Heterozygotes at two loci within the disease-related genes had significantly lower lungworm abundance than homozygotes (t-test, ADCYAP1, p=0.046; MMP9, p=0.011; table 1). However, only MMP9 remained significant after correcting for multiple tests (electronic supplementary material). In addition, two of the candidate loci (ADCYAP1 and TCRG4) when removed individually from the full dataset made the association between overall H and lungworm abundance non-significant (table 1). None of the eight neutral loci or three loci located in non-disease-related genes showed similar effects (table 1). Furthermore, the mean of the p-values for the four candidate gene loci (mean p=0.042, t-test) was far lower than that of the eight loci not in genes (mean p=0.233, t-test, table 1).

Table 1
Results of t-tests and linear regression tests for association between heterozygosity and lungworm abundance (LPG). The minus symbols (−) are loci at which homozygotes have fewer parasites. The regression columns show r2 after dropping each locus ...

4. Discussion

Our results suggest that reduced heterozygosity, especially at certain loci, can increase the susceptibility to lungworm infection in bighorn sheep. More than 30% of the inter-individual variation in lungworm abundance was explained by the loci in genes, and p-values were far lower for the four loci in strong candidate genes than for the other loci. Previous work has shown that low heterozygosity is associated with increased nematode parasitism and lower survival in feral Soay sheep (Ovis aries; Coltman et al. 1999). Since lungworm infection may negatively influence the reproductive success, as well as survival in bighorns (Festa-Bianchet 1989; Spraker et al. 1984), any increase in lungworm parasitism associated with reduced genetic diversity may have important negative consequences for individual host fitness and population recovery in small, isolated or inbred populations.

Three loci (TCRG4, ADCYAP1 and MMP9) in genes with disease-related functions were associated with lungworm abundance. TCRG4 (T-cell receptor) has an immune system function involving recognition of foreign antigens. Diversity at this locus could allow the recognition of a more diverse range of parasites. The ADCYAP1 gene (adenylate cyclase-activating polypeptide) is involved in the regulation of cytokine production including interleukin 6 that activates the production of T-helper cell 2 (Th2) cytokines involved in defence against helminths and other extracellular parasites (Mosmann & Sad 1996). Furthermore, ADCYAP1 was recently found to be associated with nematode parasite infection in domestic sheep (Crawford et al. 2006). The MMP9 gene (Matrix MetalloProteinase 9) plays a role in the development of chronic obstructive pulmonary disease and other diseases (e.g. O'Connor & FitzGerald 1994; Ito et al. 2005). MMP9 codes for an enzyme involved in lung tissue repair, and could be associated with a response to lung tissue damage by lungworms. The three genes are probable candidates for influencing lungworm resistance; however, it is also possible that selection at other genes linked to TCRG4, ADCYAP1 or MMP9 could explain the observed H–parasite associations. This might manifest because linkage disequilibrium could span large chromosomal segments in small or recently bottlenecked populations such as the one studied here.

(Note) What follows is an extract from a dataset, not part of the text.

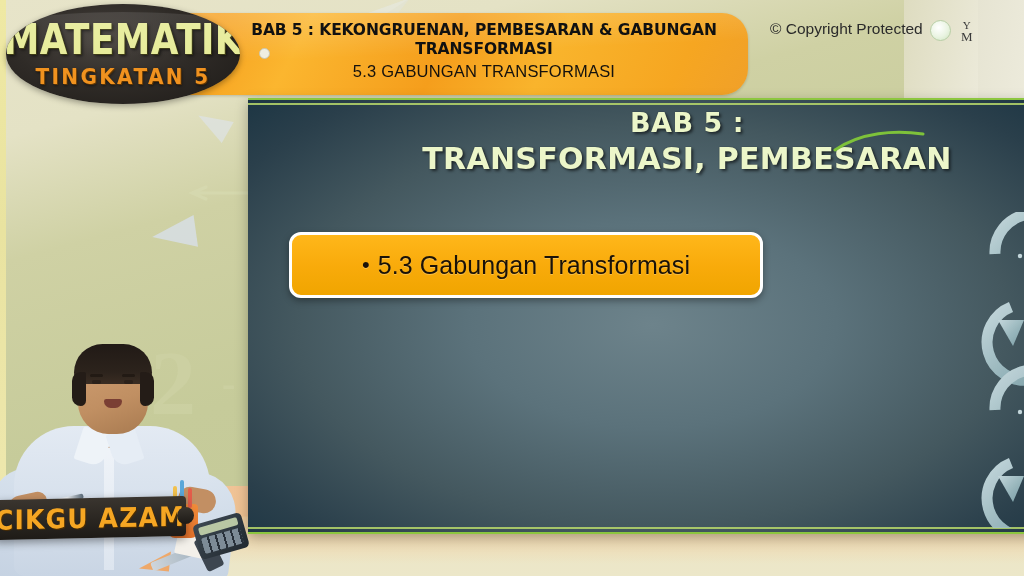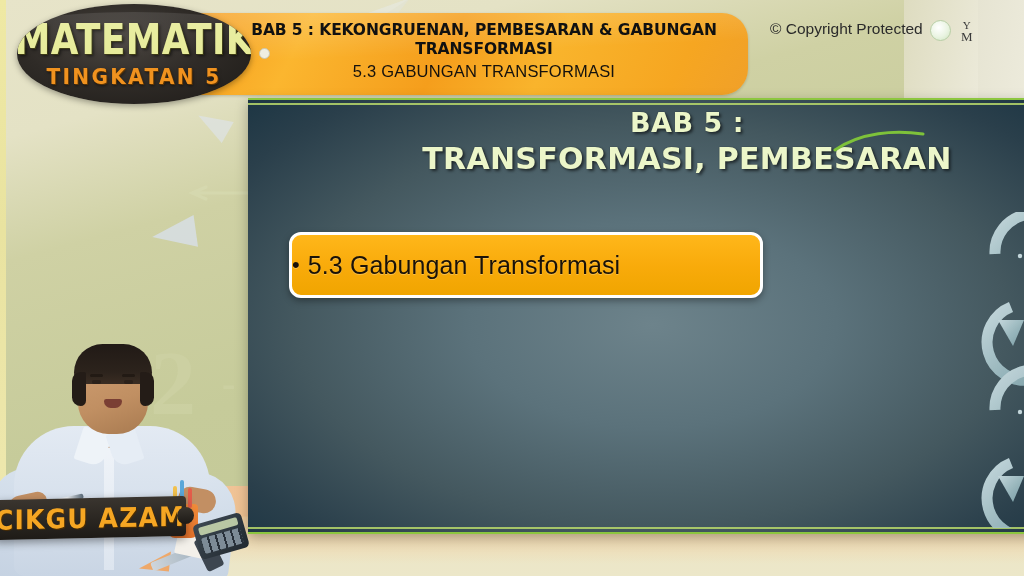"TINGKATAN 5" .logo { margin-left: 11px -> none }
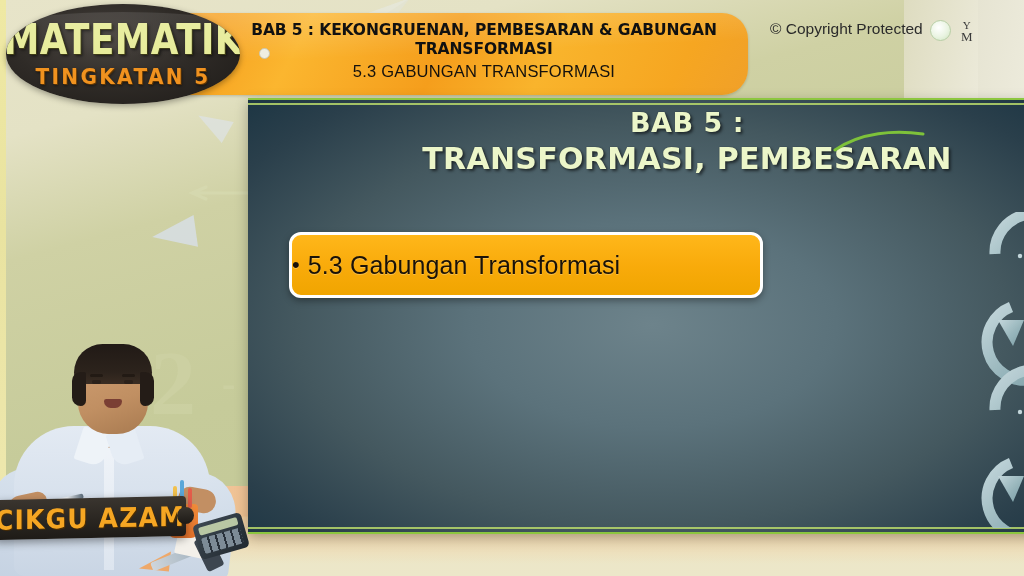"• 5.3 Gabungan Transformasi" .bullet-box { justify-content: none -> center }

Over the past few years, a growing body of evidence has emerged relating heterozygosity and parasitism in wild mammal populations. For example, heterozygosity was negatively associated with tuberculosis infection in wild boars (Acevedo-Whitehouse et al. 2005). Similarly, heterozygous California sea lions were less likely to be infected by a range of pathogens and show negative consequences of infection (Acevedo-Whitehouse et al. 2005). Our paper contributes to this work by documenting an H–parasite correlation in a small, recently bottlenecked wild population of bighorn sheep, and showing that diversity at specific genes is most likely driving this relationship. Our results further suggest that cases where significant H–parasite relationships have not been found (e.g. Côté et al. 2005) might benefit from a gene-targeted or candidate gene approach.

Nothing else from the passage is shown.